- Exercise aim: When you repeat the material, keep each line exact and omit the pictures.

------ Source records ------

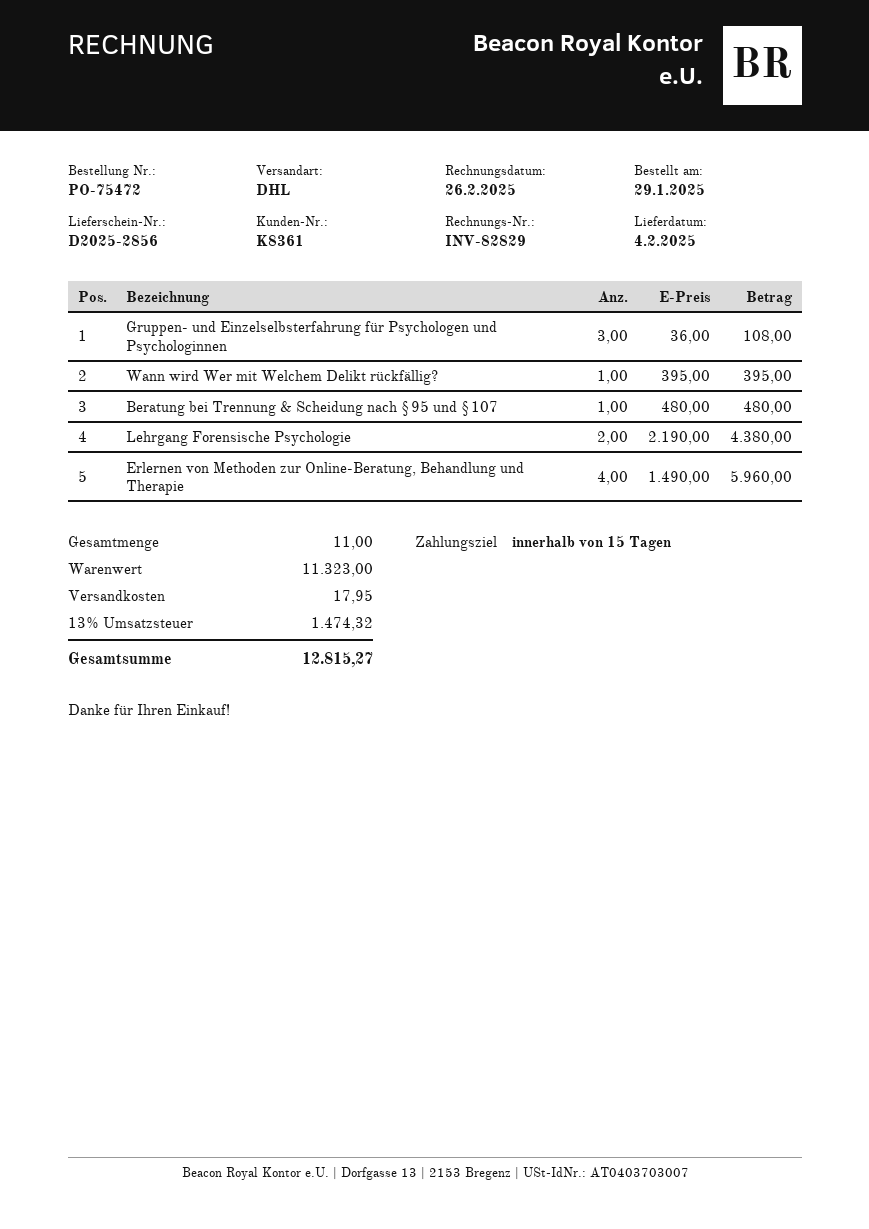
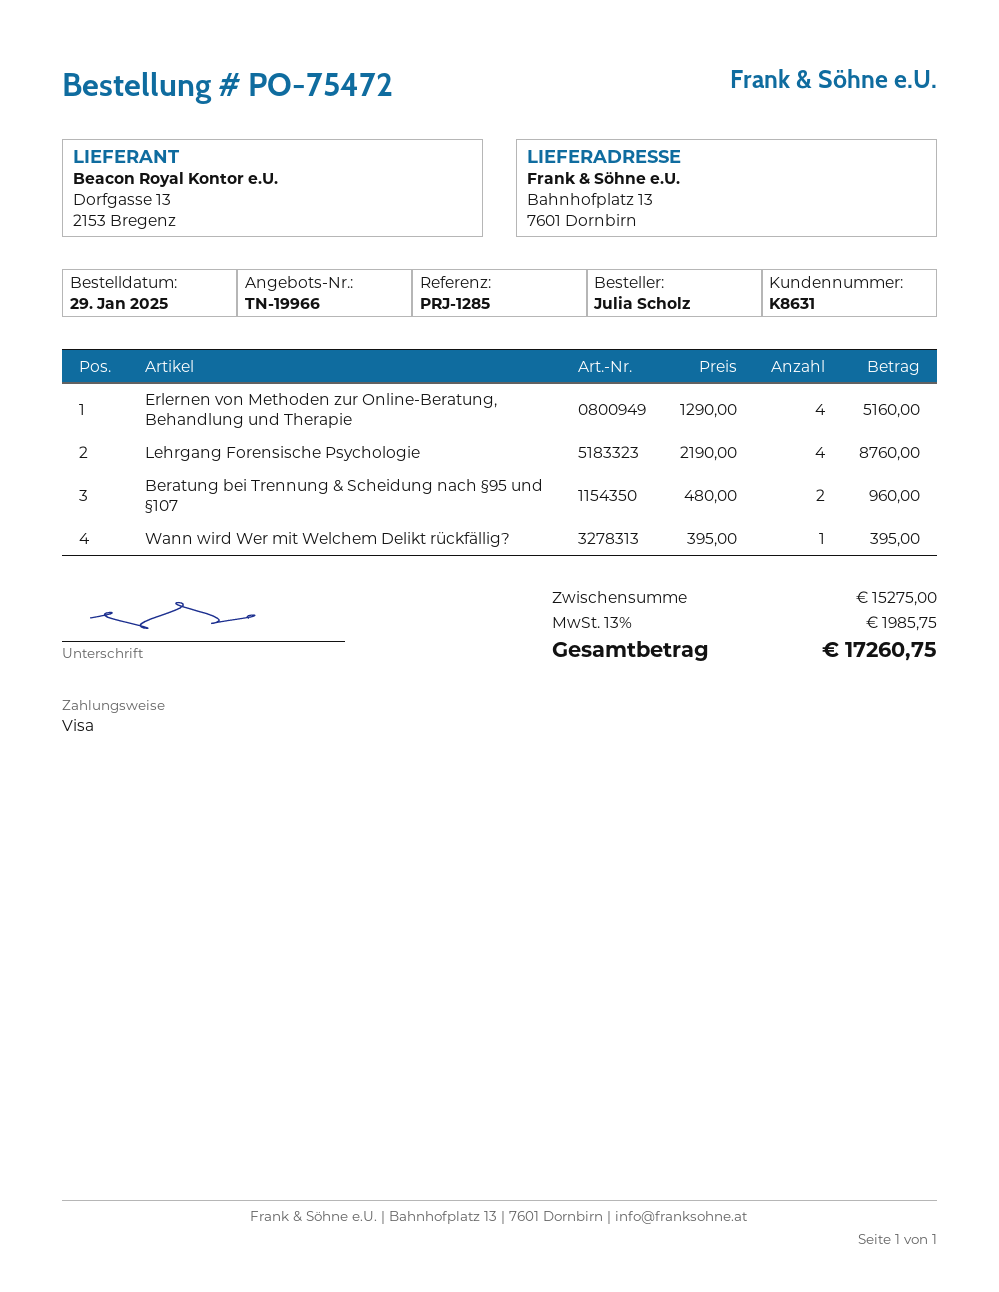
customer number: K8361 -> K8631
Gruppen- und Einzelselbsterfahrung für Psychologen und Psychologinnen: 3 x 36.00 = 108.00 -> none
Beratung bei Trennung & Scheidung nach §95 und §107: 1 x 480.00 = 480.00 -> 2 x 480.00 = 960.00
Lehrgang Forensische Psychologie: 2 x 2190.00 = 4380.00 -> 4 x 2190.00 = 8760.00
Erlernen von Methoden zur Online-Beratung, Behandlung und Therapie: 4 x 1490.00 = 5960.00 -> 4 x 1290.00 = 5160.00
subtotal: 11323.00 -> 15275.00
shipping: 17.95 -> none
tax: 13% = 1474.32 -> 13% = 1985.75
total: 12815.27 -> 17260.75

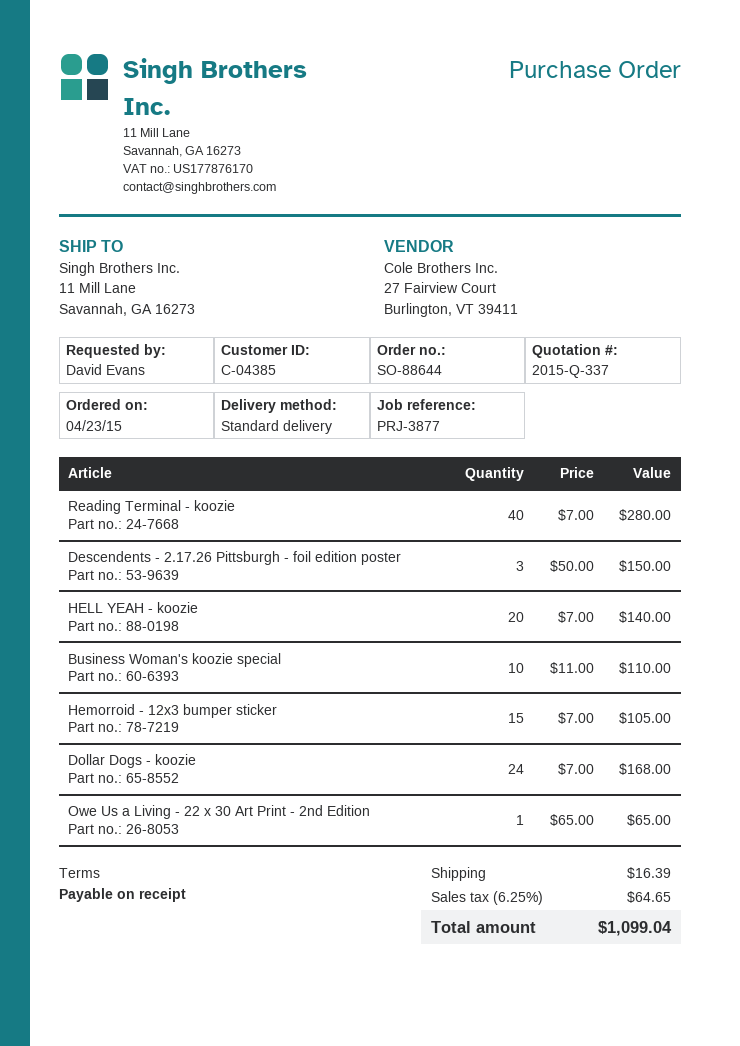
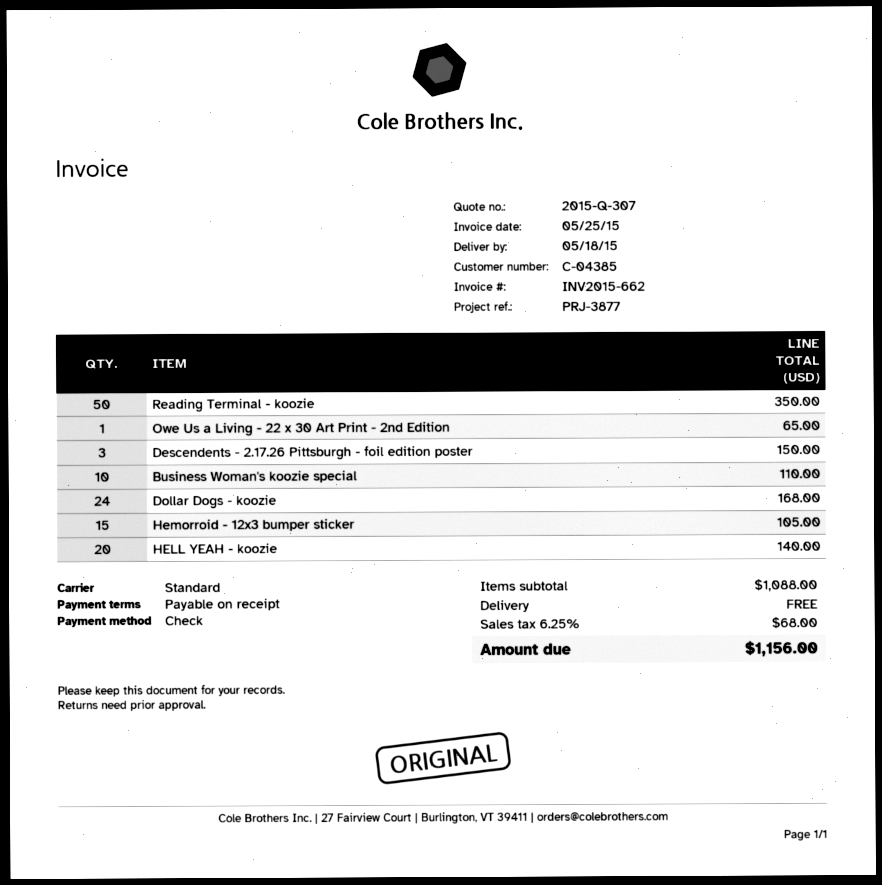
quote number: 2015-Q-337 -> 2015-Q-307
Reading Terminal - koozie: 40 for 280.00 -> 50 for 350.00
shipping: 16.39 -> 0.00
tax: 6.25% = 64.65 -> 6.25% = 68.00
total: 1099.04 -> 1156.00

------

- Solved exercise:
customer number: K8361 -> K8631
Gruppen- und Einzelselbsterfahrung für Psychologen und Psychologinnen: 3 x 36.00 = 108.00 -> none
Beratung bei Trennung & Scheidung nach §95 und §107: 1 x 480.00 = 480.00 -> 2 x 480.00 = 960.00
Lehrgang Forensische Psychologie: 2 x 2190.00 = 4380.00 -> 4 x 2190.00 = 8760.00
Erlernen von Methoden zur Online-Beratung, Behandlung und Therapie: 4 x 1490.00 = 5960.00 -> 4 x 1290.00 = 5160.00
subtotal: 11323.00 -> 15275.00
shipping: 17.95 -> none
tax: 13% = 1474.32 -> 13% = 1985.75
total: 12815.27 -> 17260.75

quote number: 2015-Q-337 -> 2015-Q-307
Reading Terminal - koozie: 40 for 280.00 -> 50 for 350.00
shipping: 16.39 -> 0.00
tax: 6.25% = 64.65 -> 6.25% = 68.00
total: 1099.04 -> 1156.00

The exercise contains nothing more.